▶ _What you are asked to do_:
The required output is the full listing below, reproduced word for word.

______

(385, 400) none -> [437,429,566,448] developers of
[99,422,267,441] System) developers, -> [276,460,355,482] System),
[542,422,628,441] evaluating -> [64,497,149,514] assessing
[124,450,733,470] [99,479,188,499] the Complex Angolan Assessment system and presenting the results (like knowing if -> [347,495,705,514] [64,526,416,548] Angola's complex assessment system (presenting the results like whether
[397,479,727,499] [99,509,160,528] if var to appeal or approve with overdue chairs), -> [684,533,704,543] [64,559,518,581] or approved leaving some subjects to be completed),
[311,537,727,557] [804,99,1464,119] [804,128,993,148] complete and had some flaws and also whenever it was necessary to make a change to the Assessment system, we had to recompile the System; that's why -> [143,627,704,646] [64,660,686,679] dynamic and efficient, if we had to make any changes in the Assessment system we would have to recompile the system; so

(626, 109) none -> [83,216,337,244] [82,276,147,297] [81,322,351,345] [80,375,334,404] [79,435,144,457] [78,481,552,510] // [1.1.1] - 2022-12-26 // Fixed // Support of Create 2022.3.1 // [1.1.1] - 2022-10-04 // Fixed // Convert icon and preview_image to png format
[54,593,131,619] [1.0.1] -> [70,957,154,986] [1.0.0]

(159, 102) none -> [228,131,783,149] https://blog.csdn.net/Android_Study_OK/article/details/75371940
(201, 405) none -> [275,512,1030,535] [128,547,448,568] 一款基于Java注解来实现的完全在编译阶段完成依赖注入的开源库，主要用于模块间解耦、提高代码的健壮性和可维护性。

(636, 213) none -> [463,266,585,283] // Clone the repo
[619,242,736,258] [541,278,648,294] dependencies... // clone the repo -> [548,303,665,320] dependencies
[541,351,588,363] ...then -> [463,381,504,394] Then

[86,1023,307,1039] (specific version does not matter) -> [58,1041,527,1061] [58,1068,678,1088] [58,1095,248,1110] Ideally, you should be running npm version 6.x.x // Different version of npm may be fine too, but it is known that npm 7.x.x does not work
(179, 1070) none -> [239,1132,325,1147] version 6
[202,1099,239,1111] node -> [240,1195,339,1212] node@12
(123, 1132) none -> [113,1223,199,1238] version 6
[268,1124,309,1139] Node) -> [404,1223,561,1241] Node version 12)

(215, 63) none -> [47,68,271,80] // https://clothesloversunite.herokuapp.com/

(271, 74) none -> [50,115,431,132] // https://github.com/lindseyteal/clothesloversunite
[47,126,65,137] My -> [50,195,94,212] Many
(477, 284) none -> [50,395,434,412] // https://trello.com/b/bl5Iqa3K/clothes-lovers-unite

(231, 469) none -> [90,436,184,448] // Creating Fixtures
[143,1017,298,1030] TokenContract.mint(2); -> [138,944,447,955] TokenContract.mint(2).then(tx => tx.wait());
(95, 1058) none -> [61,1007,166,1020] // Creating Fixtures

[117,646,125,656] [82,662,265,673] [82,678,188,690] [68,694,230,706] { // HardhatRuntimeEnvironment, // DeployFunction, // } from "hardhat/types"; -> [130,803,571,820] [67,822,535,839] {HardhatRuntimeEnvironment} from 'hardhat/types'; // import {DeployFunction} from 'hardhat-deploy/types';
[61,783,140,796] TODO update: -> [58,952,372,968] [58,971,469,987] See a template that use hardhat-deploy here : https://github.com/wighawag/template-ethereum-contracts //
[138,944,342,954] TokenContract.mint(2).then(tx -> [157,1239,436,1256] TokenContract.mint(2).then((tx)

______

▶ _Output for this task_:
(385, 400) none -> [437,429,566,448] developers of
[99,422,267,441] System) developers, -> [276,460,355,482] System),
[542,422,628,441] evaluating -> [64,497,149,514] assessing
[124,450,733,470] [99,479,188,499] the Complex Angolan Assessment system and presenting the results (like knowing if -> [347,495,705,514] [64,526,416,548] Angola's complex assessment system (presenting the results like whether
[397,479,727,499] [99,509,160,528] if var to appeal or approve with overdue chairs), -> [684,533,704,543] [64,559,518,581] or approved leaving some subjects to be completed),
[311,537,727,557] [804,99,1464,119] [804,128,993,148] complete and had some flaws and also whenever it was necessary to make a change to the Assessment system, we had to recompile the System; that's why -> [143,627,704,646] [64,660,686,679] dynamic and efficient, if we had to make any changes in the Assessment system we would have to recompile the system; so

(626, 109) none -> [83,216,337,244] [82,276,147,297] [81,322,351,345] [80,375,334,404] [79,435,144,457] [78,481,552,510] // [1.1.1] - 2022-12-26 // Fixed // Support of Create 2022.3.1 // [1.1.1] - 2022-10-04 // Fixed // Convert icon and preview_image to png format
[54,593,131,619] [1.0.1] -> [70,957,154,986] [1.0.0]

(159, 102) none -> [228,131,783,149] https://blog.csdn.net/Android_Study_OK/article/details/75371940
(201, 405) none -> [275,512,1030,535] [128,547,448,568] 一款基于Java注解来实现的完全在编译阶段完成依赖注入的开源库，主要用于模块间解耦、提高代码的健壮性和可维护性。

(636, 213) none -> [463,266,585,283] // Clone the repo
[619,242,736,258] [541,278,648,294] dependencies... // clone the repo -> [548,303,665,320] dependencies
[541,351,588,363] ...then -> [463,381,504,394] Then

[86,1023,307,1039] (specific version does not matter) -> [58,1041,527,1061] [58,1068,678,1088] [58,1095,248,1110] Ideally, you should be running npm version 6.x.x // Different version of npm may be fine too, but it is known that npm 7.x.x does not work
(179, 1070) none -> [239,1132,325,1147] version 6
[202,1099,239,1111] node -> [240,1195,339,1212] node@12
(123, 1132) none -> [113,1223,199,1238] version 6
[268,1124,309,1139] Node) -> [404,1223,561,1241] Node version 12)

(215, 63) none -> [47,68,271,80] // https://clothesloversunite.herokuapp.com/

(271, 74) none -> [50,115,431,132] // https://github.com/lindseyteal/clothesloversunite
[47,126,65,137] My -> [50,195,94,212] Many
(477, 284) none -> [50,395,434,412] // https://trello.com/b/bl5Iqa3K/clothes-lovers-unite

(231, 469) none -> [90,436,184,448] // Creating Fixtures
[143,1017,298,1030] TokenContract.mint(2); -> [138,944,447,955] TokenContract.mint(2).then(tx => tx.wait());
(95, 1058) none -> [61,1007,166,1020] // Creating Fixtures

[117,646,125,656] [82,662,265,673] [82,678,188,690] [68,694,230,706] { // HardhatRuntimeEnvironment, // DeployFunction, // } from "hardhat/types"; -> [130,803,571,820] [67,822,535,839] {HardhatRuntimeEnvironment} from 'hardhat/types'; // import {DeployFunction} from 'hardhat-deploy/types';
[61,783,140,796] TODO update: -> [58,952,372,968] [58,971,469,987] See a template that use hardhat-deploy here : https://github.com/wighawag/template-ethereum-contracts //
[138,944,342,954] TokenContract.mint(2).then(tx -> [157,1239,436,1256] TokenContract.mint(2).then((tx)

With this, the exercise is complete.